# Problem description
Where does the string "below" appear in the records? Copy each line that holds it.

# Dataset content
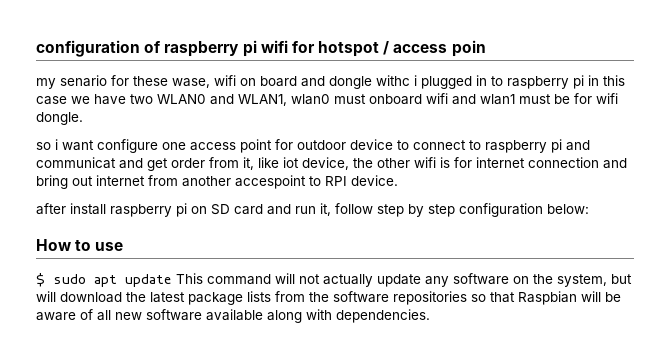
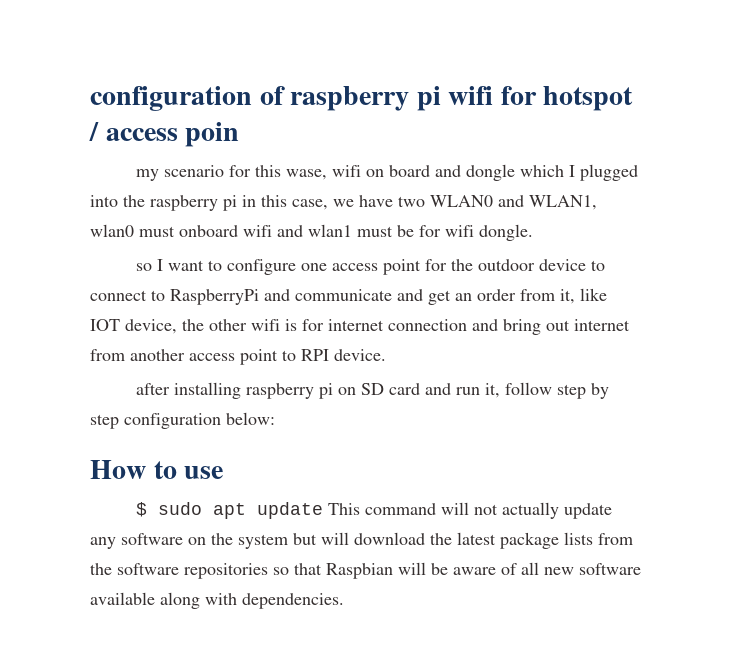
- my senario for these wase, wifi on board and dongle withc i plugged in to raspberry pi in this case we have two WLAN0 and WLAN1, wlan0 must onboard wifi and wlan1 must be for wifi dongle.
+ my scenario for this wase, wifi on board and dongle which I plugged into the raspberry pi in this case, we have two WLAN0 and WLAN1, wlan0 must onboard wifi and wlan1 must be for wifi dongle.
- so i want configure one access point for outdoor device to connect to raspberry pi and communicat and get order from it, like iot device, the other wifi is for internet connection and bring out internet from another accespoint to RPI device.
+ so I want to configure one access point for the outdoor device to connect to RaspberryPi and communicate and get an order from it, like IOT device, the other wifi is for internet connection and bring out internet from another access point to RPI device.
- after install raspberry pi on SD card and run it, follow step by step configuration below:
+ after installing raspberry pi on SD card and run it, follow step by step configuration below:
- $ sudo apt update This command will not actually update any software on the system, but will download the latest package lists from the software repositories so that Raspbian will be aware of all new software available along with dependencies.
+ $ sudo apt update This command will not actually update any software on the system but will download the latest package lists from the software repositories so that Raspbian will be aware of all new software available along with dependencies.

# Answer area
- after install raspberry pi on SD card and run it, follow step by step configuration below:
+ after installing raspberry pi on SD card and run it, follow step by step configuration below:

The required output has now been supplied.